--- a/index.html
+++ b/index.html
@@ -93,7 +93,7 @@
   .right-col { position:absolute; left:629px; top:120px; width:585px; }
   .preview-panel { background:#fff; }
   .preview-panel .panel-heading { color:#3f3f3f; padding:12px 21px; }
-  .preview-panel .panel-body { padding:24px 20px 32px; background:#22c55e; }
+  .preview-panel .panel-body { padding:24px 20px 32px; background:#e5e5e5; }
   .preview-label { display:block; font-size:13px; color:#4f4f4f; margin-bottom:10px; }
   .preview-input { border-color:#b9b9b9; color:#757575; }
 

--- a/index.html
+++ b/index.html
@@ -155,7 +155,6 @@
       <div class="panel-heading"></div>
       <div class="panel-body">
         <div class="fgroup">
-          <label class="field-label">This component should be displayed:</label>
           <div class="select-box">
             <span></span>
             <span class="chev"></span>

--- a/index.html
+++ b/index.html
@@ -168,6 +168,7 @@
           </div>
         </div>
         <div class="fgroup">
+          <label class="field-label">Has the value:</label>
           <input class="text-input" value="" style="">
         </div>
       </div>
* * *
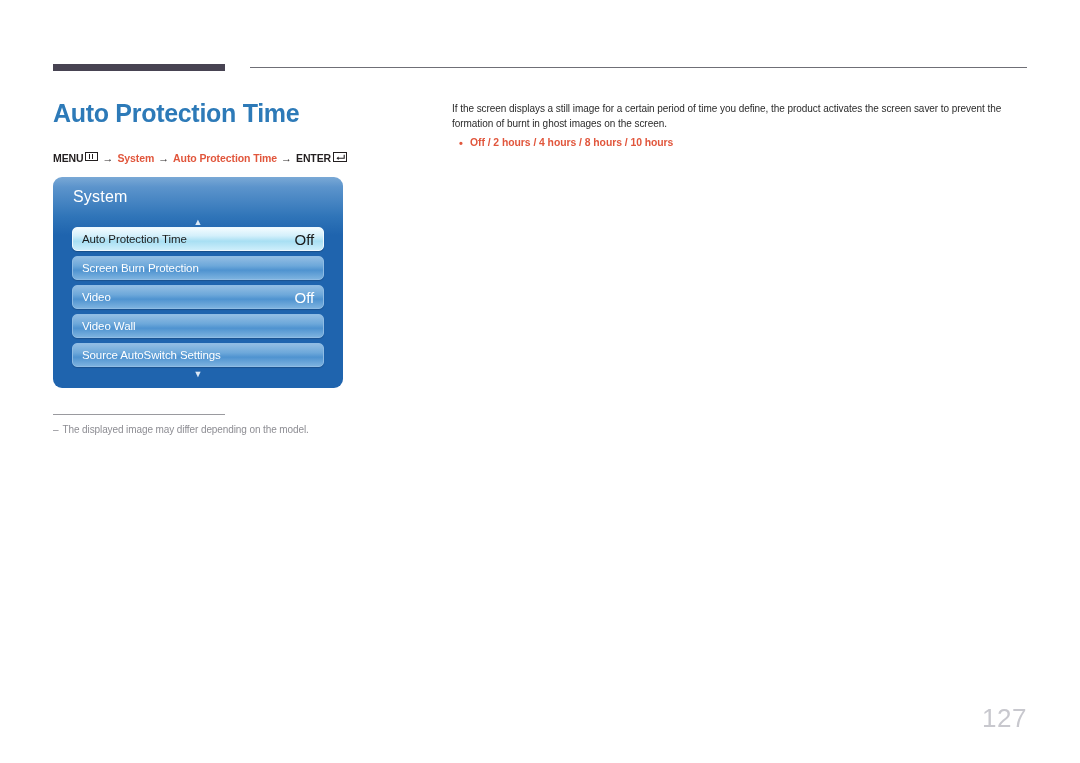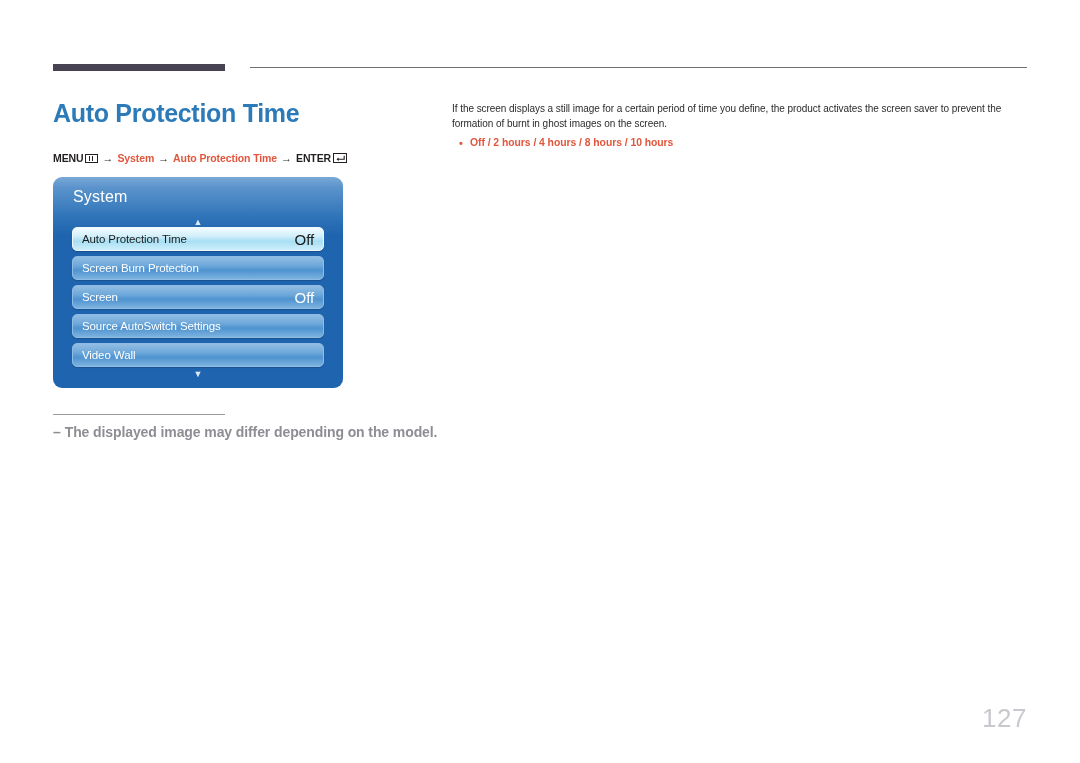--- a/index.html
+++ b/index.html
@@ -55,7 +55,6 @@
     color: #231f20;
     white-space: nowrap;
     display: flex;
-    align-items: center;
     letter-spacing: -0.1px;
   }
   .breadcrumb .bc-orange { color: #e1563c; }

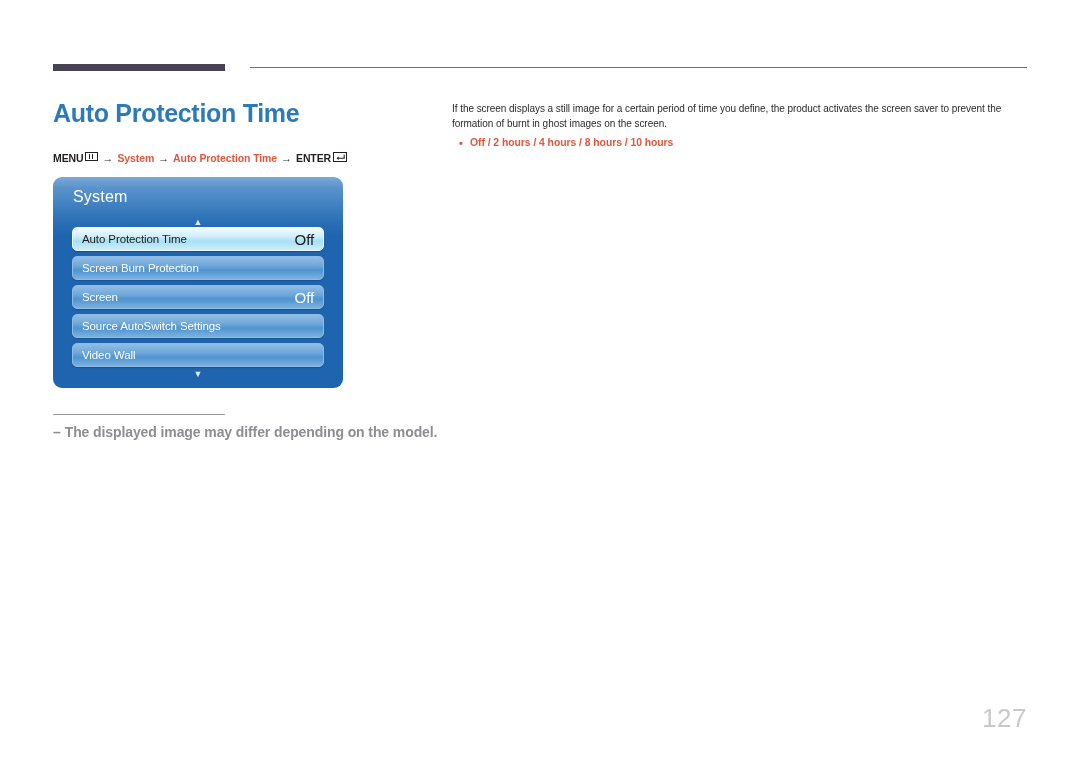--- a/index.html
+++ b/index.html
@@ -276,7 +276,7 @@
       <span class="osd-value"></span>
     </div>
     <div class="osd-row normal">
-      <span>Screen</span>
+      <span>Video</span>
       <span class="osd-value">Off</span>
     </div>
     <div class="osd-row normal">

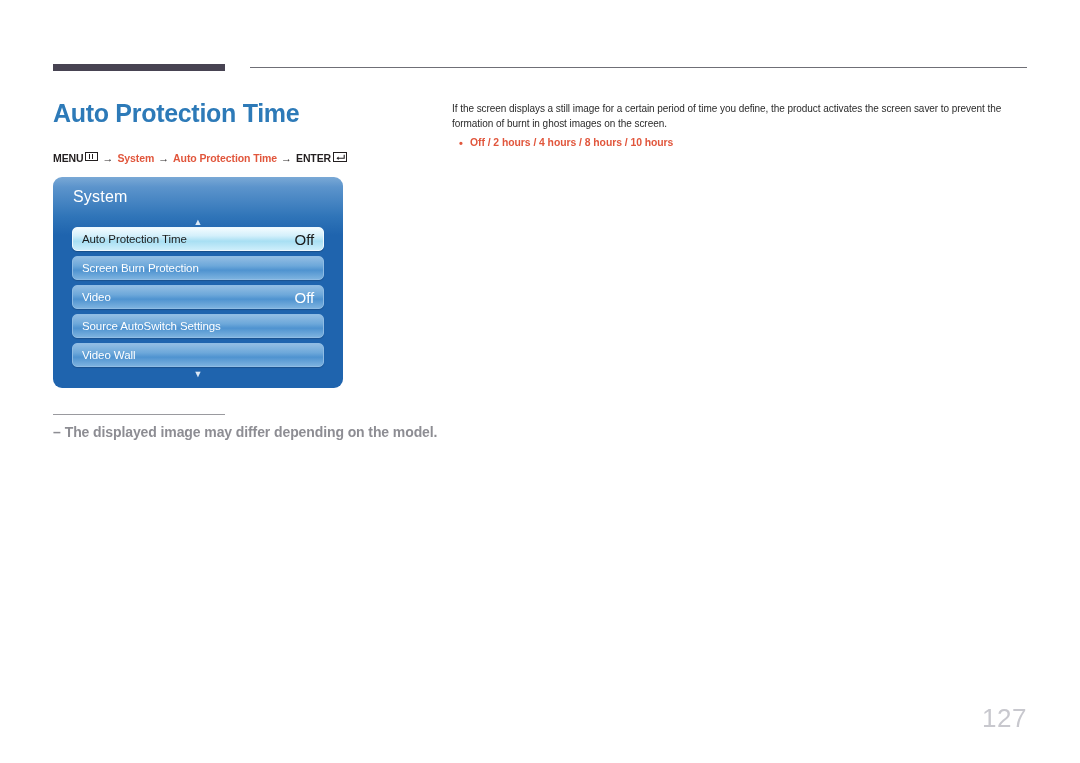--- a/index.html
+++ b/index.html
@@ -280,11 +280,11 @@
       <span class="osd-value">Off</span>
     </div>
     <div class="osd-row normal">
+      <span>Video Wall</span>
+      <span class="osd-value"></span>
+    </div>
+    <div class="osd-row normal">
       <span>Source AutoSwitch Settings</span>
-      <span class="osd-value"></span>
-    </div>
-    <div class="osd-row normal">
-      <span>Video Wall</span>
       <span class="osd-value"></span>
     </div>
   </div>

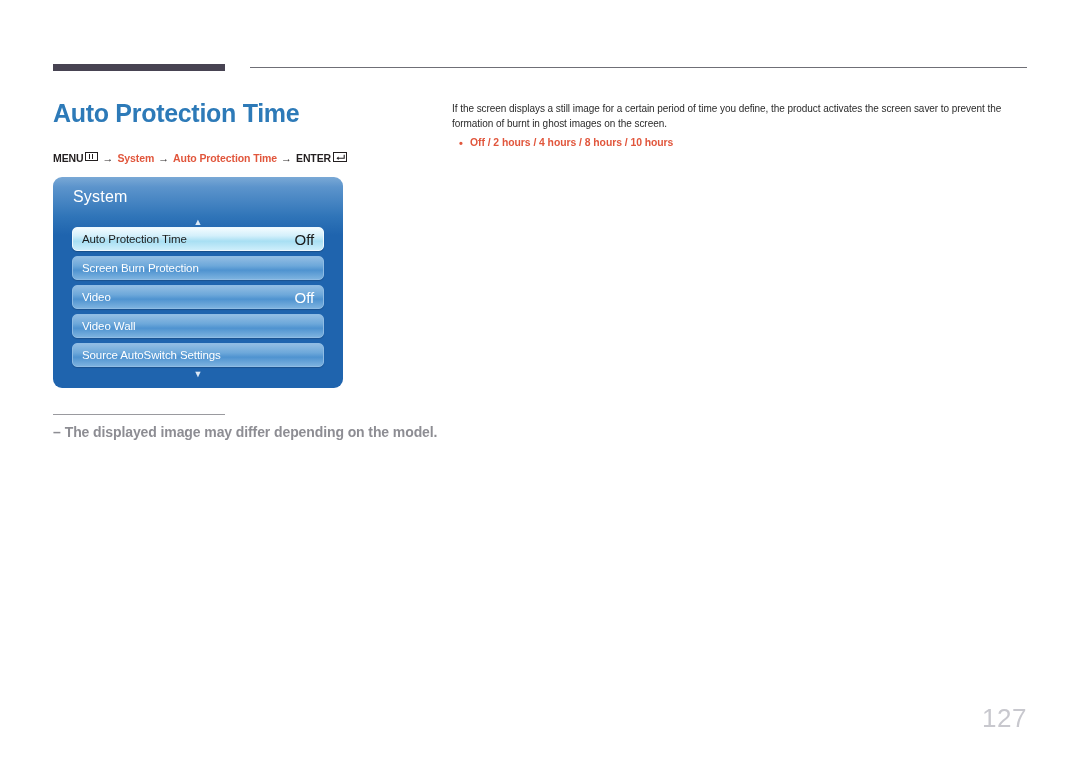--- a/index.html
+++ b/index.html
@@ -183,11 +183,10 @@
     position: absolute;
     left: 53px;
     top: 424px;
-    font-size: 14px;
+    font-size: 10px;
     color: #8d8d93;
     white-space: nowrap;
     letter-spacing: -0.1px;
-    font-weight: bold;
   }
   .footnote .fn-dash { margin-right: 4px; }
* * *
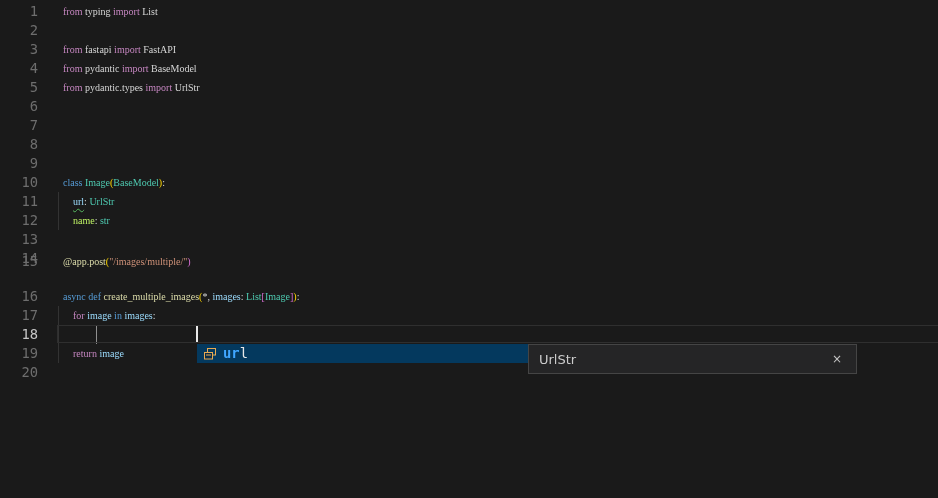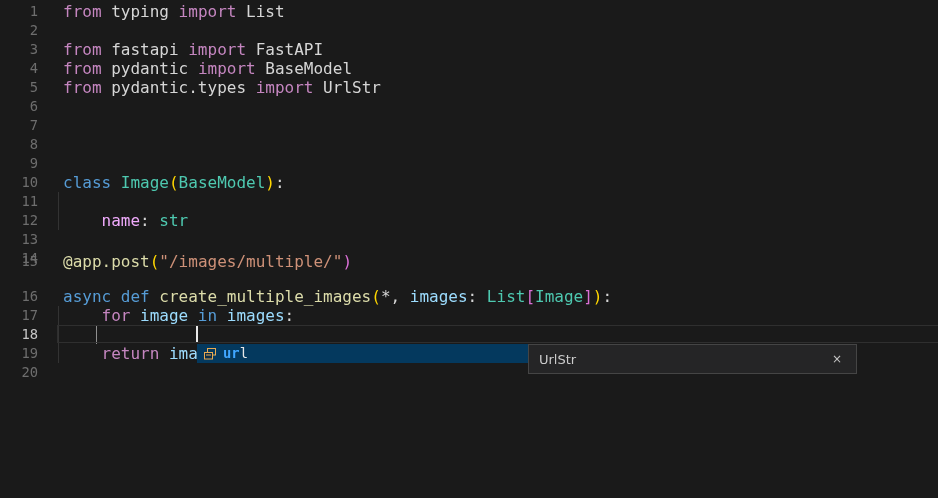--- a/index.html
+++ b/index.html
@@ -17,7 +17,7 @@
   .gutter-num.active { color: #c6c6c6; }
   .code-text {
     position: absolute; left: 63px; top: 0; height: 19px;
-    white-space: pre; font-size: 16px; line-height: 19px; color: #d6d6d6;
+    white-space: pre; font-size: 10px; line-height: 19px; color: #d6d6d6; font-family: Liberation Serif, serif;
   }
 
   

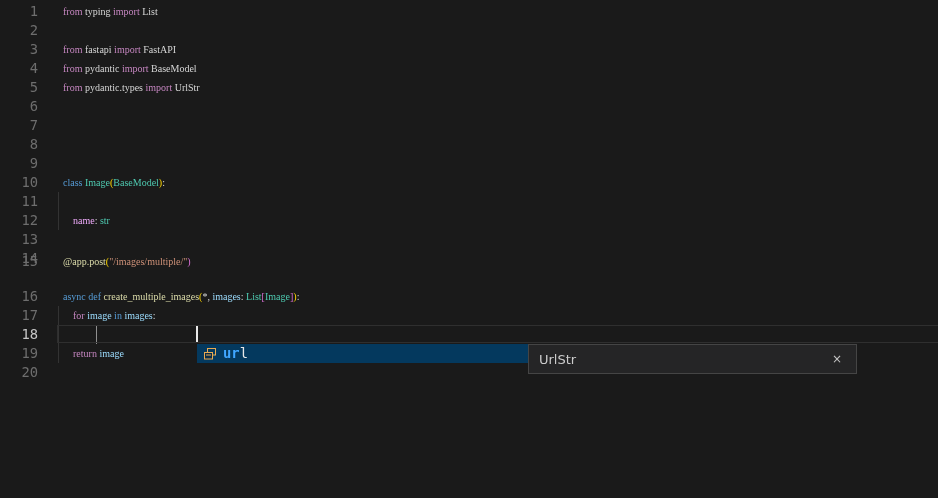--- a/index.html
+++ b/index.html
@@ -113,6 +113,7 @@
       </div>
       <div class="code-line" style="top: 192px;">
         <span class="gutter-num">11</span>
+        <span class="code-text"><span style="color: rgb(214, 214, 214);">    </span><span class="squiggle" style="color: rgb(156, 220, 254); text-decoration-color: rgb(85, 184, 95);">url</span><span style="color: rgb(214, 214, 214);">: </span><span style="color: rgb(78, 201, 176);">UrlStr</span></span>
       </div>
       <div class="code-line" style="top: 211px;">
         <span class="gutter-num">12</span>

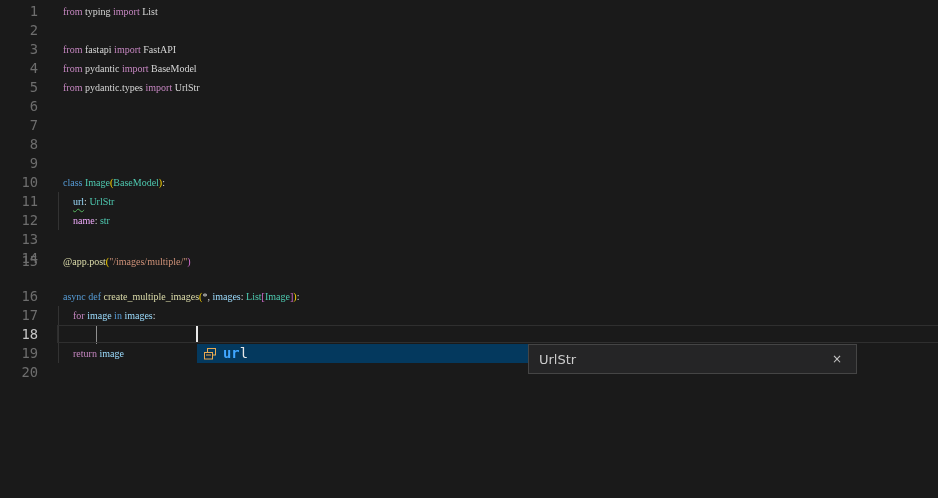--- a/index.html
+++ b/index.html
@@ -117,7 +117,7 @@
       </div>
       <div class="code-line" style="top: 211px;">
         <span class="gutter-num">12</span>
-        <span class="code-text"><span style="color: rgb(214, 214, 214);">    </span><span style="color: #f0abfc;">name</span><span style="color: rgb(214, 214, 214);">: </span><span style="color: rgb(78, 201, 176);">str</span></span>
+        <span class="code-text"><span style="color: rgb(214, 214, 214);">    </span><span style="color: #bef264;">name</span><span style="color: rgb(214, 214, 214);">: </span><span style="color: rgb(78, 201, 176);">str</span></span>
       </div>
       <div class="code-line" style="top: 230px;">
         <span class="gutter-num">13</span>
* * *
**THE TASK:**
Scan the entries for the word "body". Report each line that has it.

**SOLUTION TO THIS TASK:**
-  .preview-panel .panel-body { padding:24px 20px 32px; background:#22c55e; }
+  .preview-panel .panel-body { padding:24px 20px 32px; background:#e5e5e5; }
       <div class="panel-body">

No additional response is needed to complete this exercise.